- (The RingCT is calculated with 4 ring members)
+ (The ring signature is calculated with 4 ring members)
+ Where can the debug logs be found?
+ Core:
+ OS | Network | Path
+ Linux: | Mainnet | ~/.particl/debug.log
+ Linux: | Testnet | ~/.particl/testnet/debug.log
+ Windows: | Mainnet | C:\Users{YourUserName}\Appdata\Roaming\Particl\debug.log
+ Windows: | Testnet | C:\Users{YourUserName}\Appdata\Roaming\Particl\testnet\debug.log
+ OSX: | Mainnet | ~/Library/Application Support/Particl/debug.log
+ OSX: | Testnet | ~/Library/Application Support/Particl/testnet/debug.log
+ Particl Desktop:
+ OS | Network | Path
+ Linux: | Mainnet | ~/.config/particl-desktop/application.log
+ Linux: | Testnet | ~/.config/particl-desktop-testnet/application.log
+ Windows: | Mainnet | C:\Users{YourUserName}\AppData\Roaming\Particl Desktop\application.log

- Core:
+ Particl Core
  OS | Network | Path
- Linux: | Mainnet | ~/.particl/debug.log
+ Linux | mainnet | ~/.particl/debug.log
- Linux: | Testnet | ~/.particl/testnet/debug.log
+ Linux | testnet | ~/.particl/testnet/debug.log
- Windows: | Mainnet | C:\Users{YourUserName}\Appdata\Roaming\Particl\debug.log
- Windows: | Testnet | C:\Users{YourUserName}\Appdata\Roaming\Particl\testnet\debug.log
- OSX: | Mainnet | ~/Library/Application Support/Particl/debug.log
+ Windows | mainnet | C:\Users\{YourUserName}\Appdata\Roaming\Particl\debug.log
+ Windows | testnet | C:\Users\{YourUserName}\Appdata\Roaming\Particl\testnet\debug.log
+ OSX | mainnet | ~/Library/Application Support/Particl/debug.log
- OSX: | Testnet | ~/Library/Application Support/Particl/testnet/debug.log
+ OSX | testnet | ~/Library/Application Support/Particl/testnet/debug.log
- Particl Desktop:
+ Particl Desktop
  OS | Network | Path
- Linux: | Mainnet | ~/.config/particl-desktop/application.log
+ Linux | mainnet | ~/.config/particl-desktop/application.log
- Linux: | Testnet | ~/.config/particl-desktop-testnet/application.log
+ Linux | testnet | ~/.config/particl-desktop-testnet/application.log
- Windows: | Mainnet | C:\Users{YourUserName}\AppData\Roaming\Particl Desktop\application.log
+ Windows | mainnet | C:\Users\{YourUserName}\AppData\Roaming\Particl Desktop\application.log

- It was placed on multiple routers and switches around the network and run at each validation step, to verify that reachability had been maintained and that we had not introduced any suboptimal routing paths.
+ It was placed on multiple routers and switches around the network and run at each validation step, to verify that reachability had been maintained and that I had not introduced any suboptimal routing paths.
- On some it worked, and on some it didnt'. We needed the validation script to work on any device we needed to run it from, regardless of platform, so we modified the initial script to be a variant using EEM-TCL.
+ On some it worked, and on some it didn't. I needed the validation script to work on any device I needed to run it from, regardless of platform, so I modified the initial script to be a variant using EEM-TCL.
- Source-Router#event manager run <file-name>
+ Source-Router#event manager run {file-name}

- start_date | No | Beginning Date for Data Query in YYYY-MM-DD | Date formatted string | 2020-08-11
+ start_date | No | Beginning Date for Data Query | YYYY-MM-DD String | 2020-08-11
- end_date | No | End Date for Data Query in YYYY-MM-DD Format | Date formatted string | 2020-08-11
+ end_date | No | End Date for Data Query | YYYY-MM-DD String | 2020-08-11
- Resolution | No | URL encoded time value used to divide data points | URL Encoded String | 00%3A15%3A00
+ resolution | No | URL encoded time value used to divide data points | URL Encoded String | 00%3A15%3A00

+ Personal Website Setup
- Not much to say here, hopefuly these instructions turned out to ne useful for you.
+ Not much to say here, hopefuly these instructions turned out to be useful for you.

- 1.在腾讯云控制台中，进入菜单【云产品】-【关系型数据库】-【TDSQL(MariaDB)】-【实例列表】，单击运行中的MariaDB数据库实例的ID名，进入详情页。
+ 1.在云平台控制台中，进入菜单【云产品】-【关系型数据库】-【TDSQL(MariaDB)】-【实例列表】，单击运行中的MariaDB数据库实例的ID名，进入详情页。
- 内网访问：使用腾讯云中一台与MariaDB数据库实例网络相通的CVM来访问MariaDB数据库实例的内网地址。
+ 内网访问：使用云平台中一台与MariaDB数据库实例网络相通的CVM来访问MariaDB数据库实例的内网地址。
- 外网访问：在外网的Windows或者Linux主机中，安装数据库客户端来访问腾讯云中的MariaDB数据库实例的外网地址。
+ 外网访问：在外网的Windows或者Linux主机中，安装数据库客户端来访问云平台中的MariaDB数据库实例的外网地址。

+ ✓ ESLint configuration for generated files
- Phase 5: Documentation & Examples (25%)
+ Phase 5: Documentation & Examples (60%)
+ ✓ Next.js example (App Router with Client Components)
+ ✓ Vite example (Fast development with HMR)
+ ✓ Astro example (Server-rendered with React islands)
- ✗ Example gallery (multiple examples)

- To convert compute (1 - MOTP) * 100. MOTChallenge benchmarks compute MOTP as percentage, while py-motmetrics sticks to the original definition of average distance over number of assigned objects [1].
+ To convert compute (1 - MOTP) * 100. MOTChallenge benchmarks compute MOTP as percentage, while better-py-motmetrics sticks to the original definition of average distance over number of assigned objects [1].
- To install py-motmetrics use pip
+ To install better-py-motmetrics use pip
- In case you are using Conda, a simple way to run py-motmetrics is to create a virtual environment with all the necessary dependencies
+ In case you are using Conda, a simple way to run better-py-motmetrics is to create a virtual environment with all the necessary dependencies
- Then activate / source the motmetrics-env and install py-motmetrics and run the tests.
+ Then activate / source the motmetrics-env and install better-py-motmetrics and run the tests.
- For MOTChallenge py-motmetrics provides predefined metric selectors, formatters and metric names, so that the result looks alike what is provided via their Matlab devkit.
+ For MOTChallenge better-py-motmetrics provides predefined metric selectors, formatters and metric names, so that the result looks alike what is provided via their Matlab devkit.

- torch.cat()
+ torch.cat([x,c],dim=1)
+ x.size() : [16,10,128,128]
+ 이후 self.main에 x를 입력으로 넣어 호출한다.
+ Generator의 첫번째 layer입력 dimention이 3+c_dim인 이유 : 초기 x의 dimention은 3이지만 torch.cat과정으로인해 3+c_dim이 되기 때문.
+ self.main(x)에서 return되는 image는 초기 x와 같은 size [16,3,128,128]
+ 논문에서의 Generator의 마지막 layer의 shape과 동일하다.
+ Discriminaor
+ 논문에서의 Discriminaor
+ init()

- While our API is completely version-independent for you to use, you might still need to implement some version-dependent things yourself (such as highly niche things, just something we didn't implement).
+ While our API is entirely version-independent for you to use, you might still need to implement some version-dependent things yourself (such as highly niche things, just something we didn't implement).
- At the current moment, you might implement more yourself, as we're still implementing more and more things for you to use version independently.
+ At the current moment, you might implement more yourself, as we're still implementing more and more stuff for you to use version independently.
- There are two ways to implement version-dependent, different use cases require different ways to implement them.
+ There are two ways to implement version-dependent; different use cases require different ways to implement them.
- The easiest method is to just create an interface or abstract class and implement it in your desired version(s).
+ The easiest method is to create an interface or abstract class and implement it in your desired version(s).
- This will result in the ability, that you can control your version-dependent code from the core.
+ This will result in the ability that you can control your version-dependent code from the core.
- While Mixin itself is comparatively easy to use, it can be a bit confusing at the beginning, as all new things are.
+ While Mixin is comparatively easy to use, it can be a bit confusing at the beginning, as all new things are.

========

## WORK TO COMPLETE:
Each line of the data should be reproduced exactly as it appears.

## RESULT OF THIS EXERCISE:
- (The RingCT is calculated with 4 ring members)
+ (The ring signature is calculated with 4 ring members)
+ Where can the debug logs be found?
+ Core:
+ OS | Network | Path
+ Linux: | Mainnet | ~/.particl/debug.log
+ Linux: | Testnet | ~/.particl/testnet/debug.log
+ Windows: | Mainnet | C:\Users{YourUserName}\Appdata\Roaming\Particl\debug.log
+ Windows: | Testnet | C:\Users{YourUserName}\Appdata\Roaming\Particl\testnet\debug.log
+ OSX: | Mainnet | ~/Library/Application Support/Particl/debug.log
+ OSX: | Testnet | ~/Library/Application Support/Particl/testnet/debug.log
+ Particl Desktop:
+ OS | Network | Path
+ Linux: | Mainnet | ~/.config/particl-desktop/application.log
+ Linux: | Testnet | ~/.config/particl-desktop-testnet/application.log
+ Windows: | Mainnet | C:\Users{YourUserName}\AppData\Roaming\Particl Desktop\application.log

- Core:
+ Particl Core
  OS | Network | Path
- Linux: | Mainnet | ~/.particl/debug.log
+ Linux | mainnet | ~/.particl/debug.log
- Linux: | Testnet | ~/.particl/testnet/debug.log
+ Linux | testnet | ~/.particl/testnet/debug.log
- Windows: | Mainnet | C:\Users{YourUserName}\Appdata\Roaming\Particl\debug.log
- Windows: | Testnet | C:\Users{YourUserName}\Appdata\Roaming\Particl\testnet\debug.log
- OSX: | Mainnet | ~/Library/Application Support/Particl/debug.log
+ Windows | mainnet | C:\Users\{YourUserName}\Appdata\Roaming\Particl\debug.log
+ Windows | testnet | C:\Users\{YourUserName}\Appdata\Roaming\Particl\testnet\debug.log
+ OSX | mainnet | ~/Library/Application Support/Particl/debug.log
- OSX: | Testnet | ~/Library/Application Support/Particl/testnet/debug.log
+ OSX | testnet | ~/Library/Application Support/Particl/testnet/debug.log
- Particl Desktop:
+ Particl Desktop
  OS | Network | Path
- Linux: | Mainnet | ~/.config/particl-desktop/application.log
+ Linux | mainnet | ~/.config/particl-desktop/application.log
- Linux: | Testnet | ~/.config/particl-desktop-testnet/application.log
+ Linux | testnet | ~/.config/particl-desktop-testnet/application.log
- Windows: | Mainnet | C:\Users{YourUserName}\AppData\Roaming\Particl Desktop\application.log
+ Windows | mainnet | C:\Users\{YourUserName}\AppData\Roaming\Particl Desktop\application.log

- It was placed on multiple routers and switches around the network and run at each validation step, to verify that reachability had been maintained and that we had not introduced any suboptimal routing paths.
+ It was placed on multiple routers and switches around the network and run at each validation step, to verify that reachability had been maintained and that I had not introduced any suboptimal routing paths.
- On some it worked, and on some it didnt'. We needed the validation script to work on any device we needed to run it from, regardless of platform, so we modified the initial script to be a variant using EEM-TCL.
+ On some it worked, and on some it didn't. I needed the validation script to work on any device I needed to run it from, regardless of platform, so I modified the initial script to be a variant using EEM-TCL.
- Source-Router#event manager run <file-name>
+ Source-Router#event manager run {file-name}

- start_date | No | Beginning Date for Data Query in YYYY-MM-DD | Date formatted string | 2020-08-11
+ start_date | No | Beginning Date for Data Query | YYYY-MM-DD String | 2020-08-11
- end_date | No | End Date for Data Query in YYYY-MM-DD Format | Date formatted string | 2020-08-11
+ end_date | No | End Date for Data Query | YYYY-MM-DD String | 2020-08-11
- Resolution | No | URL encoded time value used to divide data points | URL Encoded String | 00%3A15%3A00
+ resolution | No | URL encoded time value used to divide data points | URL Encoded String | 00%3A15%3A00

+ Personal Website Setup
- Not much to say here, hopefuly these instructions turned out to ne useful for you.
+ Not much to say here, hopefuly these instructions turned out to be useful for you.

- 1.在腾讯云控制台中，进入菜单【云产品】-【关系型数据库】-【TDSQL(MariaDB)】-【实例列表】，单击运行中的MariaDB数据库实例的ID名，进入详情页。
+ 1.在云平台控制台中，进入菜单【云产品】-【关系型数据库】-【TDSQL(MariaDB)】-【实例列表】，单击运行中的MariaDB数据库实例的ID名，进入详情页。
- 内网访问：使用腾讯云中一台与MariaDB数据库实例网络相通的CVM来访问MariaDB数据库实例的内网地址。
+ 内网访问：使用云平台中一台与MariaDB数据库实例网络相通的CVM来访问MariaDB数据库实例的内网地址。
- 外网访问：在外网的Windows或者Linux主机中，安装数据库客户端来访问腾讯云中的MariaDB数据库实例的外网地址。
+ 外网访问：在外网的Windows或者Linux主机中，安装数据库客户端来访问云平台中的MariaDB数据库实例的外网地址。

+ ✓ ESLint configuration for generated files
- Phase 5: Documentation & Examples (25%)
+ Phase 5: Documentation & Examples (60%)
+ ✓ Next.js example (App Router with Client Components)
+ ✓ Vite example (Fast development with HMR)
+ ✓ Astro example (Server-rendered with React islands)
- ✗ Example gallery (multiple examples)

- To convert compute (1 - MOTP) * 100. MOTChallenge benchmarks compute MOTP as percentage, while py-motmetrics sticks to the original definition of average distance over number of assigned objects [1].
+ To convert compute (1 - MOTP) * 100. MOTChallenge benchmarks compute MOTP as percentage, while better-py-motmetrics sticks to the original definition of average distance over number of assigned objects [1].
- To install py-motmetrics use pip
+ To install better-py-motmetrics use pip
- In case you are using Conda, a simple way to run py-motmetrics is to create a virtual environment with all the necessary dependencies
+ In case you are using Conda, a simple way to run better-py-motmetrics is to create a virtual environment with all the necessary dependencies
- Then activate / source the motmetrics-env and install py-motmetrics and run the tests.
+ Then activate / source the motmetrics-env and install better-py-motmetrics and run the tests.
- For MOTChallenge py-motmetrics provides predefined metric selectors, formatters and metric names, so that the result looks alike what is provided via their Matlab devkit.
+ For MOTChallenge better-py-motmetrics provides predefined metric selectors, formatters and metric names, so that the result looks alike what is provided via their Matlab devkit.

- torch.cat()
+ torch.cat([x,c],dim=1)
+ x.size() : [16,10,128,128]
+ 이후 self.main에 x를 입력으로 넣어 호출한다.
+ Generator의 첫번째 layer입력 dimention이 3+c_dim인 이유 : 초기 x의 dimention은 3이지만 torch.cat과정으로인해 3+c_dim이 되기 때문.
+ self.main(x)에서 return되는 image는 초기 x와 같은 size [16,3,128,128]
+ 논문에서의 Generator의 마지막 layer의 shape과 동일하다.
+ Discriminaor
+ 논문에서의 Discriminaor
+ init()

- While our API is completely version-independent for you to use, you might still need to implement some version-dependent things yourself (such as highly niche things, just something we didn't implement).
+ While our API is entirely version-independent for you to use, you might still need to implement some version-dependent things yourself (such as highly niche things, just something we didn't implement).
- At the current moment, you might implement more yourself, as we're still implementing more and more things for you to use version independently.
+ At the current moment, you might implement more yourself, as we're still implementing more and more stuff for you to use version independently.
- There are two ways to implement version-dependent, different use cases require different ways to implement them.
+ There are two ways to implement version-dependent; different use cases require different ways to implement them.
- The easiest method is to just create an interface or abstract class and implement it in your desired version(s).
+ The easiest method is to create an interface or abstract class and implement it in your desired version(s).
- This will result in the ability, that you can control your version-dependent code from the core.
+ This will result in the ability that you can control your version-dependent code from the core.
- While Mixin itself is comparatively easy to use, it can be a bit confusing at the beginning, as all new things are.
+ While Mixin is comparatively easy to use, it can be a bit confusing at the beginning, as all new things are.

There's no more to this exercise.